Truly large-scale, reusable, interesting knowledge bases are going to be big. There must be tools which help you find what you’re looking for. This goes hand in hand with having a large knowledge base. There are other systems which have not spent as much time on tools because they tend to deal with small theories where you can print out the entire ontology in a tree-like graph that fits on one page. In this case you can use the human eye as a search tool. For small things you can get away with that, but for large-scale knowledge bases, you must have tools. For example, we have pretty good tools for walking the hierarchies.
This is a suggestion for when you create simplifying vocabulary, called the Rule of 10. Simplifying a bunch of assertions that you’re about to make is reason enough to create some new vocabulary. If you’re going to introduce a new term to the system, you should have about ten interesting things to say about it.
For example, if you’re going to say a whole bunch of stuff that keeps repeating the same pattern over and over, like the CycL that you see at the bottom of the slide that begins with #$and, then the concept of those people that have gender masculine would be worth factoring out, as you see in the CycL in the middle of the slide. Then you would hook up the things that you would say to #$MalePerson, instead of having to describe it every time you refer to this concept.
You should have about ten things to say about the average term in a system.
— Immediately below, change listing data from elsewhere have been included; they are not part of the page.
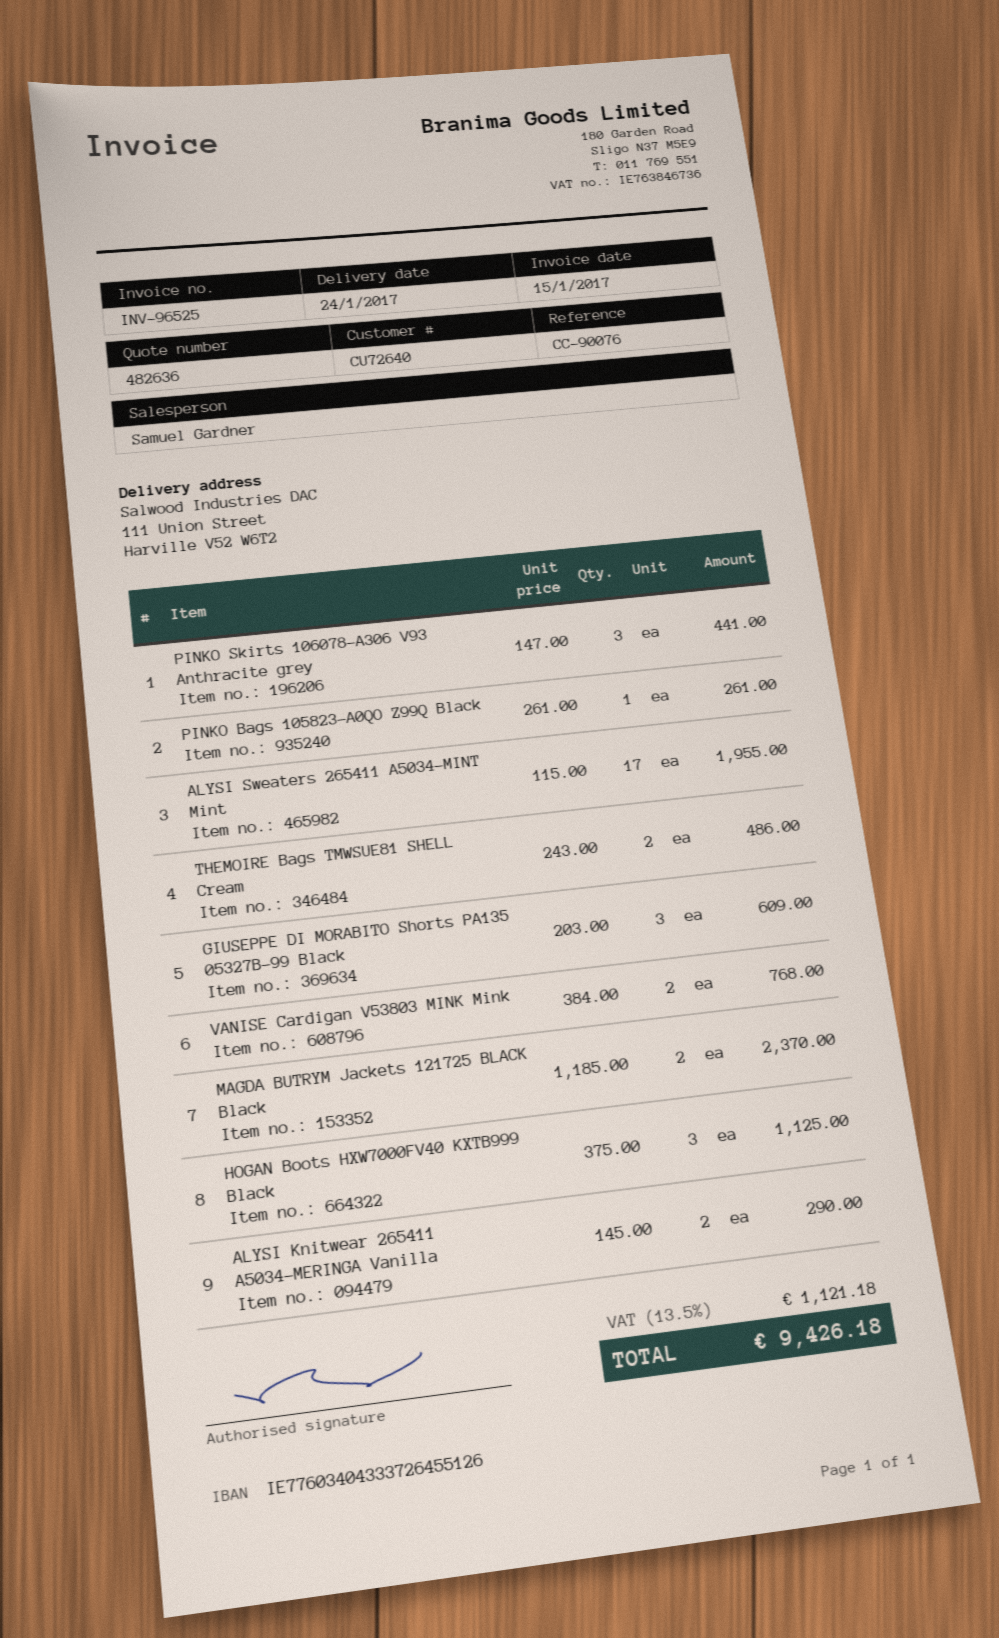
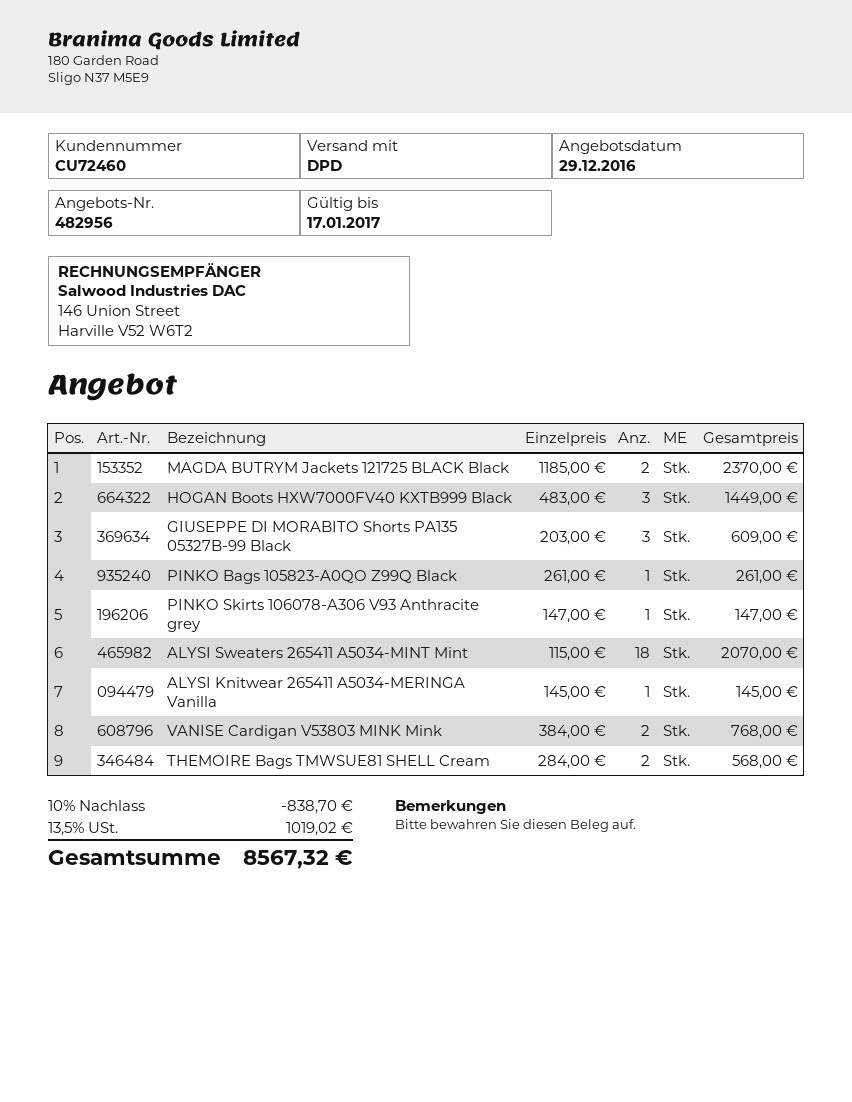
quote number: 482636 -> 482956
customer number: CU72640 -> CU72460
PINKO Skirts 106078-A306 V93 Anthracite grey: 3 x 147.00 = 441.00 -> 1 x 147.00 = 147.00
ALYSI Sweaters 265411 A5034-MINT Mint: 17 x 115.00 = 1955.00 -> 18 x 115.00 = 2070.00
THEMOIRE Bags TMWSUE81 SHELL Cream: 2 x 243.00 = 486.00 -> 2 x 284.00 = 568.00
HOGAN Boots HXW7000FV40 KXTB999 Black: 3 x 375.00 = 1125.00 -> 3 x 483.00 = 1449.00
ALYSI Knitwear 265411 A5034-MERINGA Vanilla: 2 x 145.00 = 290.00 -> 1 x 145.00 = 145.00
discount: none -> 10% = 838.70
tax: 13.5% = 1121.18 -> 13.5% = 1019.02
total: 9426.18 -> 8567.32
If you have more than ten things to say about it, then maybe there is something that you’re not factoring out about it -- maybe there are sub-properties that are interesting to talk about. If you have less than ten things to say about it, then maybe it’s not a distinction worth making from other things in the system. In practice, if you look at the ratio of the number of assertions in our system to number of reified concepts in our system, for at least the last eleven years this ratio has hovered between 8 and 12.
Empirically, this seems to play out in representing a large knowledge base. If you find a predicate which, if you created it, you would know of at least ten uses for it and think there is potential for more in the future, then it’s worth considering creating it.
- Simpler is Better
- Use Rule Macro Predicates
- Create Simplifying Vocabulary
This concludes the lesson on creating simplifying vocabulary.